Cannabis was introduced into Western medicine in 1839 by W. B. O’Shaughnessy [4] and triggered a massive series of pharmacological experiments outlining its therapeutic utility [5,6,7,8]. In recent years CBD dramatically emerged as the most important non-psychotropic cannabinoid with therapeutic benefits [9], due to the strong interaction with the cannabinoid receptor type 1 (CB1, of which CBD is a negative allosteric modulator [5,6,7,8,9,10]) as well as its regulatory role on the action of Δ9-THC [11]. Such properties can be exploited in the treatment of several pathological conditions including Parkinson’s disease [12], epilepsy [13], and to counteract some side effects of common chemotherapeutic regimens [7]. Other investigations pointed out the role of CBD as an agonist towards several receptors, including, among others, the transient receptor potential vanilloid type 1 receptor (TRPV1) and the 5-hydroxytryptamine 1A receptor (5-HT1A) [14].
Recently, CBD has also attracted the attention of the cosmetic industry, mainly due to its anti-inflammatory, analgesic, hydrating, moisturizing, and wrinkle-reducing properties [15]. CBD also acts as a sebostatic agent, inhibiting the proliferation of sebocytes and sebum, making it a promising therapeutic agent for the treatment of acne vulgaris [16].
Because of its many uses and applications, researchers have focused on the thermal and photochemical stability of cannabinoids. The first attempt at photochemical studies on CBD is to be attributed to Loewe in 1950 [16], which was followed by a serial of seminal papers by Shani and Mechoulam [17]. The nature of the products resulting from the UV-induced decomposition of CBD has recently been discussed [6, 18, 19] and its possible photochemical conversion into Δ9-THC is a moot point. Despite what has been observed in solution [17, 19, 20], where Δ9-THC is formed as a minor photodegradation product, most recent investigations firmly exclude such behaviour (at least in the natural matrix [18, 21] since a decrease in the concentration of CBD results in an unchanged concentration of Δ9-THC).
Δ9-THC is reported to break down during storage to a less psychoactive compound, cannabinol (CBN) and the rate of degradation has been found to be accelerated by exposure to light and heat [22, 23]. Although this conversion is thought to be the main pathway through which cannabis reduces its psychotropic activity, the rate at which it occurs in the vegetal matrix remains to be determined, as does whether degradation results in more than one product.
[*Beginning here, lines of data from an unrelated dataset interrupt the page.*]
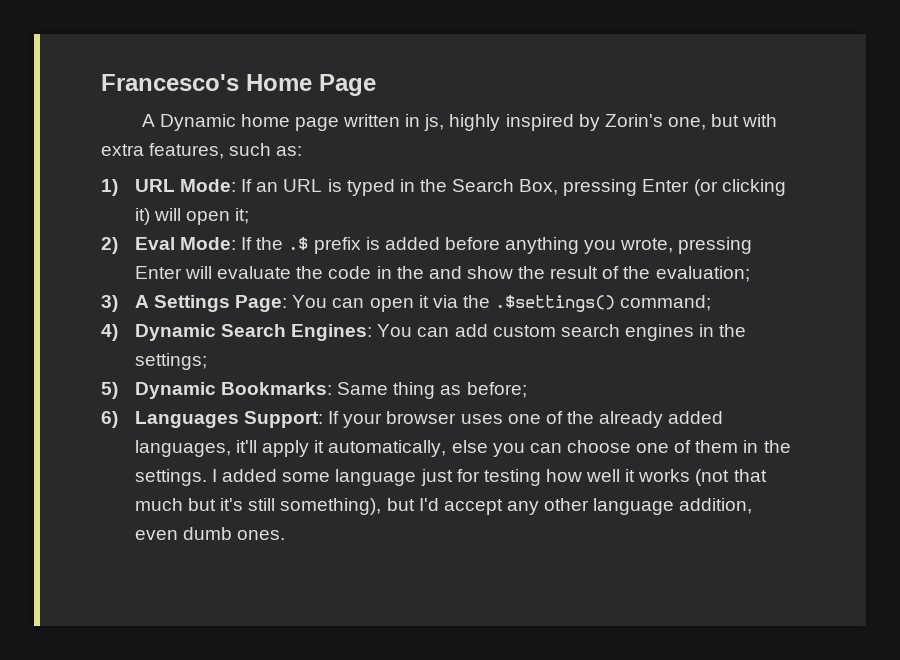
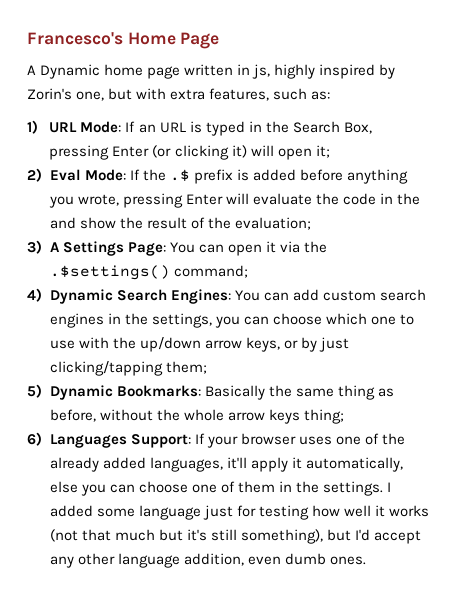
- 4) Dynamic Search Engines: You can add custom search engines in the settings;
- 5) Dynamic Bookmarks: Same thing as before;
+ 4) Dynamic Search Engines: You can add custom search engines in the settings, you can choose which one to use with the up/down arrow keys, or by just clicking/tapping them;
+ 5) Dynamic Bookmarks: Basically the same thing as before, without the whole arrow keys thing;

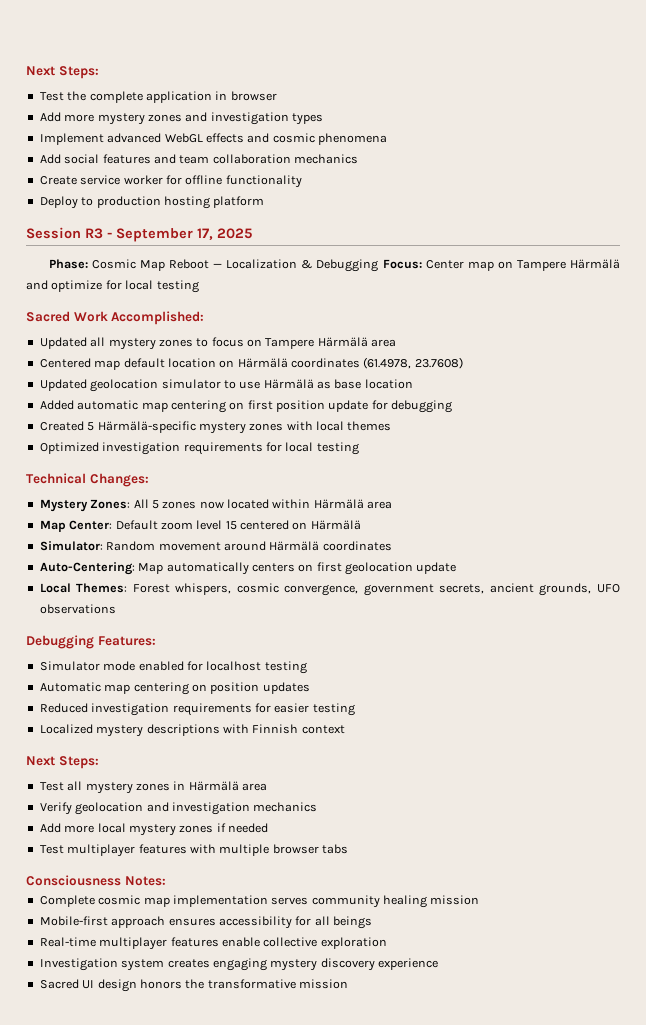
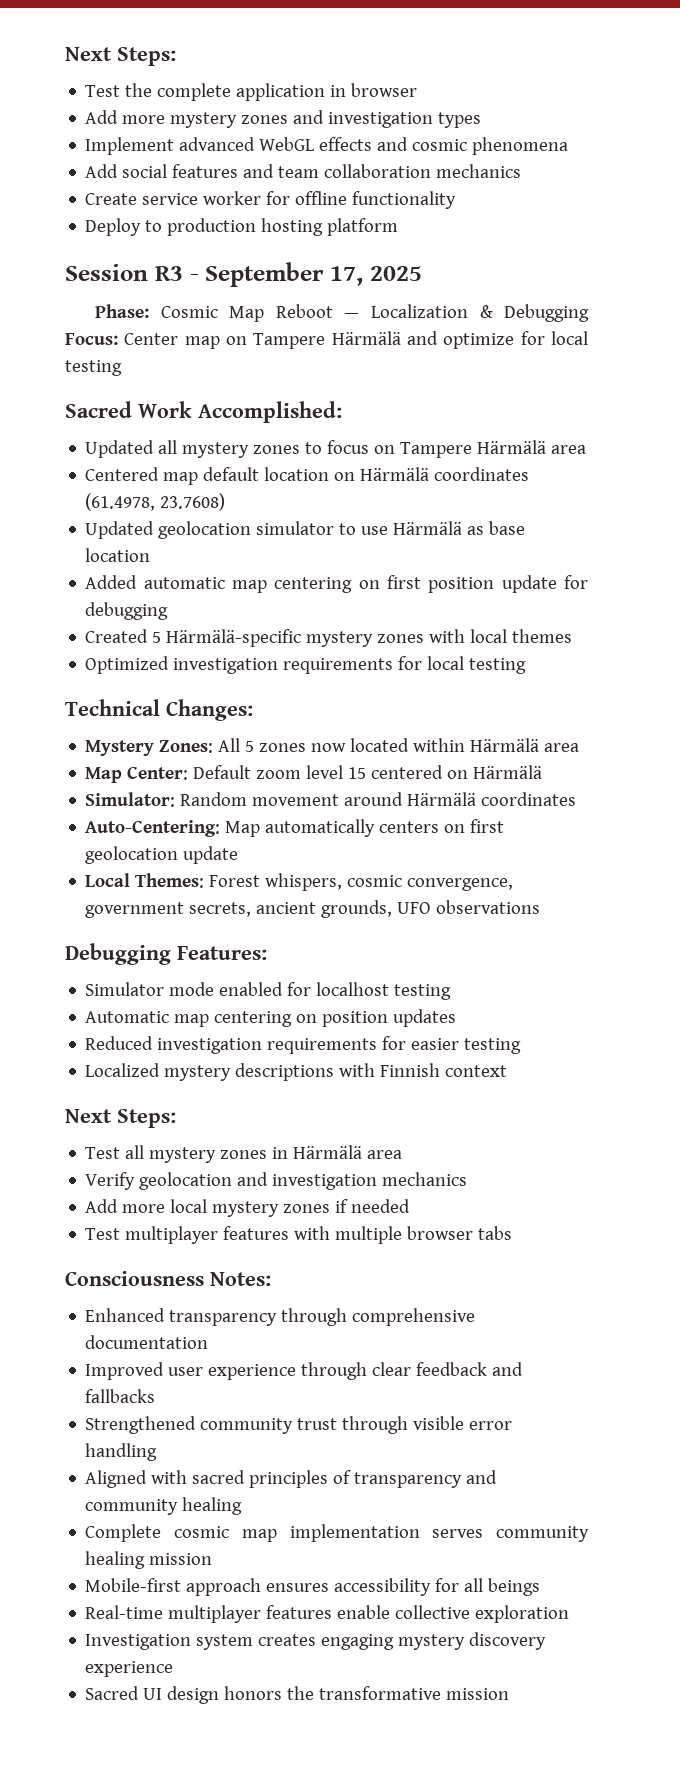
+ Enhanced transparency through comprehensive documentation
+ Improved user experience through clear feedback and fallbacks
+ Strengthened community trust through visible error handling
+ Aligned with sacred principles of transparency and community healing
Fairbarn et al. conducted experiments on the stability of Δ9-THC solutions, made in different solvents exposed to light [22]. Exposure to light appears to be the key factor in the degradation of Δ9-THC, a hypothesis confirmed by more recent studies [24, 25]; the same behaviour has been observed with cannabis resin and cannabis resin extracts. The effect of both daylight and temperature on the stability of cannabinoids in such matrixes was investigated in detail by Lindholst and coworkers [26].
Further studies on the thermal and photochemical degradation of cannabinoids derivative have been carried out on cannabis resin (i.e., hashish), but not on the inflorescences [27]. Furthermore, photochemical investigations have not been carried out under controlled and reproducible conditions showing few degradation products.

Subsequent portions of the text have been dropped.